Start of Data provided

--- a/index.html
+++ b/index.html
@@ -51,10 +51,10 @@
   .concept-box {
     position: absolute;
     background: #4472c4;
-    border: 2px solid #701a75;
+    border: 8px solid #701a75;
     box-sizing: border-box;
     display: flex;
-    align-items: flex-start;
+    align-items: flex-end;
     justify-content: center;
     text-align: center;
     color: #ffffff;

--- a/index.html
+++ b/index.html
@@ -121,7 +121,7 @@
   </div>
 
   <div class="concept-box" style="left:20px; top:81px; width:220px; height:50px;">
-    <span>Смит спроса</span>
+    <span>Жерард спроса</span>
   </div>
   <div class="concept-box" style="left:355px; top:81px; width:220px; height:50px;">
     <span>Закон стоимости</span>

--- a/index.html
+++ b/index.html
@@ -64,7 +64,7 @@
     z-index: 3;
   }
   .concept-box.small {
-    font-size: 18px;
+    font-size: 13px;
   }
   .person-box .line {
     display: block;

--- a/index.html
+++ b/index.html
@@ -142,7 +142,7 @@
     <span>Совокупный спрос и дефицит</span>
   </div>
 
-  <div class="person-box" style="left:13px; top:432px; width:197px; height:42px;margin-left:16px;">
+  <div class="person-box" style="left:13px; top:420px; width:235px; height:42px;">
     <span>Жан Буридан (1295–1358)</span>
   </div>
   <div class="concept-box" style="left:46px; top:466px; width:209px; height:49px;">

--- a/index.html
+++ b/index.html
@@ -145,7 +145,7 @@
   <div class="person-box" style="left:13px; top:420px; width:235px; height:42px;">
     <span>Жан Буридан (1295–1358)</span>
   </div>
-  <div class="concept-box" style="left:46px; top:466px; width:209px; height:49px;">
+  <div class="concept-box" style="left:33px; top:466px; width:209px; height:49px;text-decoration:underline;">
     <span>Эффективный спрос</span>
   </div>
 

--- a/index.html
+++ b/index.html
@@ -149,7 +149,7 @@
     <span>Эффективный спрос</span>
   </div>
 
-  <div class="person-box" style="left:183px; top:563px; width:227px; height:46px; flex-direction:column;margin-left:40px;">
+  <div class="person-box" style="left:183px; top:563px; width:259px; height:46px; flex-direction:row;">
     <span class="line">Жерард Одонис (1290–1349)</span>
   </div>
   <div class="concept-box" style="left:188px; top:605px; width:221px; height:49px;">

End of Data provided
Start of Data provided

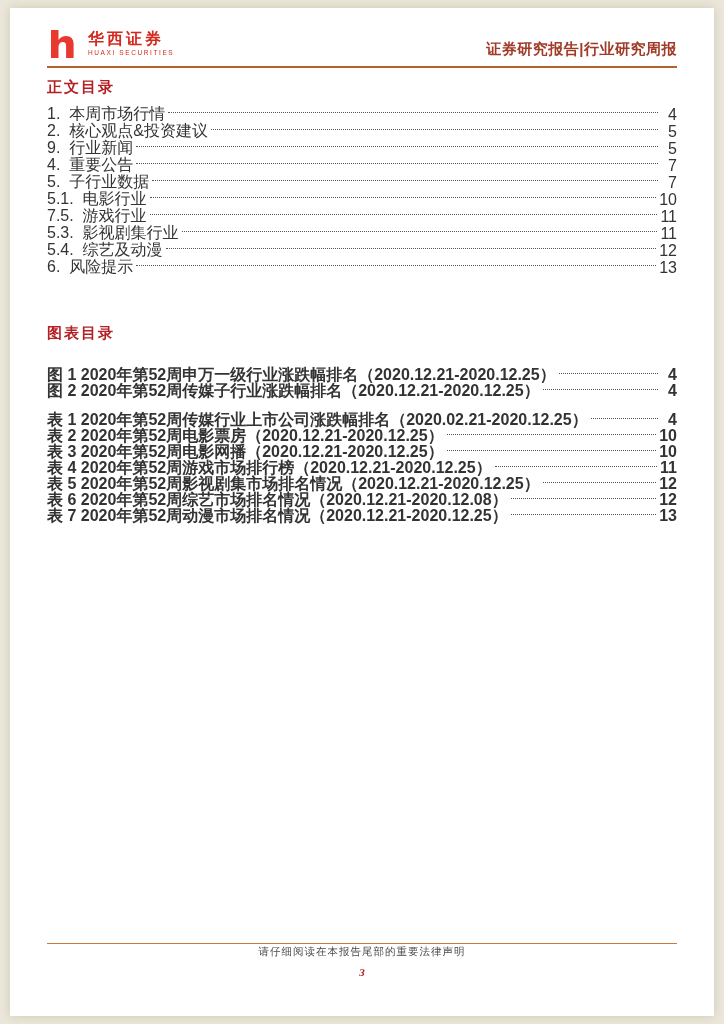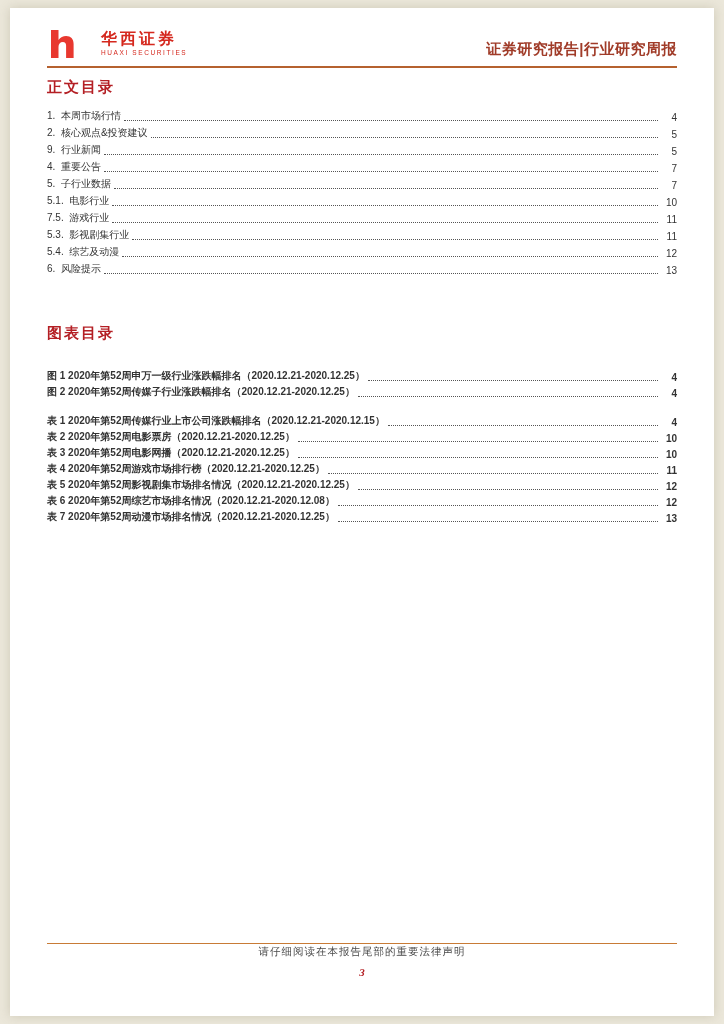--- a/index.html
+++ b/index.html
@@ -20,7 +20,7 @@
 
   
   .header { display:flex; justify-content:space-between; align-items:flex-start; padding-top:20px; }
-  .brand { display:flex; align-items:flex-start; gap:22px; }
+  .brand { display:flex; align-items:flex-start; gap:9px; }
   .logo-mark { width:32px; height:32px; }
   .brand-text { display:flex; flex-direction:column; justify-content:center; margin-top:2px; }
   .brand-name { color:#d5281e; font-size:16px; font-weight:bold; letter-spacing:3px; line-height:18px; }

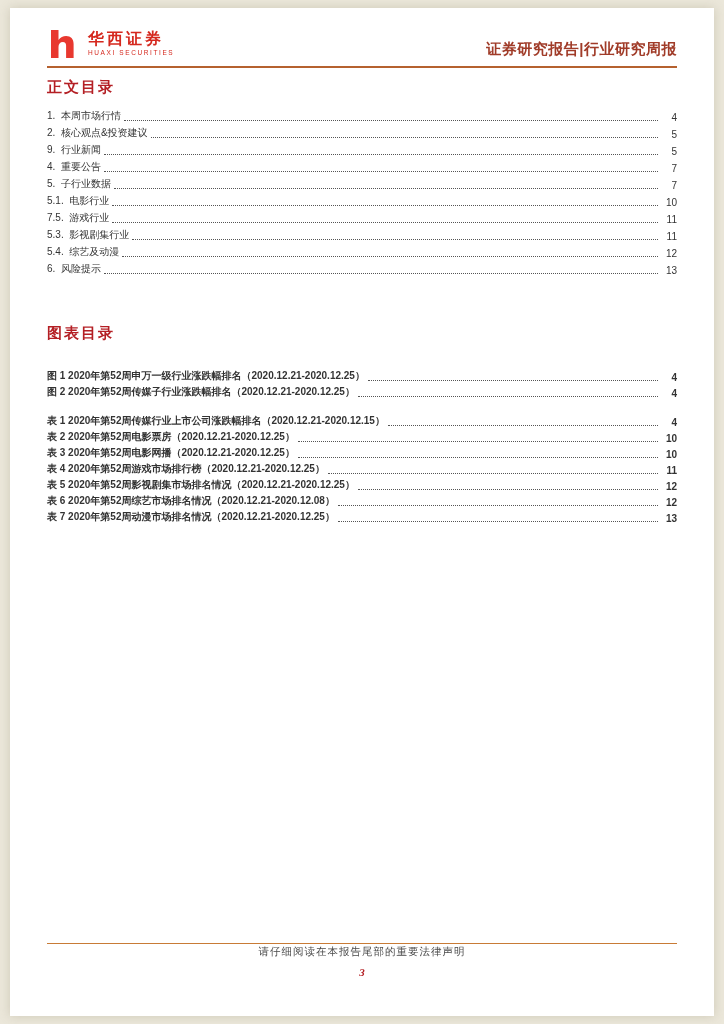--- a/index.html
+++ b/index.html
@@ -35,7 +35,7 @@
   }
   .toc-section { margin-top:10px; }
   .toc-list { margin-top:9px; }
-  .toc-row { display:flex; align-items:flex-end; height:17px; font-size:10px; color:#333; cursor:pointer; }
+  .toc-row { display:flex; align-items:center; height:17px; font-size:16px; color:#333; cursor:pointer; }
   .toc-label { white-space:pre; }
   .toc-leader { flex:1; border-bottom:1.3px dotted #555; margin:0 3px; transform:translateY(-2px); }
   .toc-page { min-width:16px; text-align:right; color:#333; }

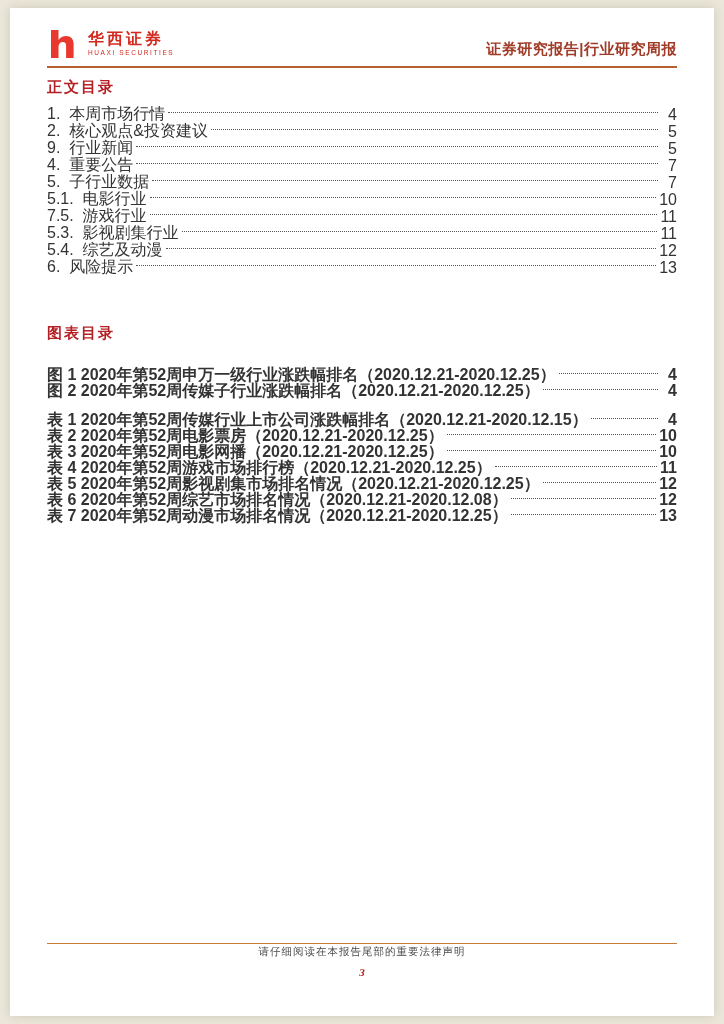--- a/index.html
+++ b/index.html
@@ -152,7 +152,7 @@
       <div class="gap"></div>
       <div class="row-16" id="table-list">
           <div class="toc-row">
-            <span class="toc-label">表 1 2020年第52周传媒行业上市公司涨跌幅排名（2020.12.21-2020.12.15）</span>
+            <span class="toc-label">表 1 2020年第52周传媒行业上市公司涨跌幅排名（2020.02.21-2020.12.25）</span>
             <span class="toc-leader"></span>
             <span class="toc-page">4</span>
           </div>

End of Data provided
Start of Data provided

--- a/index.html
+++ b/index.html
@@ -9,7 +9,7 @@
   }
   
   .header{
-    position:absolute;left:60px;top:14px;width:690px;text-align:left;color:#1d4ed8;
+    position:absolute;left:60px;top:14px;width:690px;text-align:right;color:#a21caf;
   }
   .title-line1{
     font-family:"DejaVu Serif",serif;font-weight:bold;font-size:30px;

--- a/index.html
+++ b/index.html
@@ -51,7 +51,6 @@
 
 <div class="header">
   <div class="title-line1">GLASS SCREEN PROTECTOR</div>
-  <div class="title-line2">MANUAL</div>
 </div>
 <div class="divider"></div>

End of Data provided

Problem details: Using the material, show each line where the string "direction" can be found.

Final answer:
-  <div class="person-box" style="left:183px; top:563px; width:227px; height:46px; flex-direction:column;margin-left:40px;">
+  <div class="person-box" style="left:183px; top:563px; width:259px; height:46px; flex-direction:row;">
   .brand-text { display:flex; flex-direction:column; justify-content:center; margin-top:2px; }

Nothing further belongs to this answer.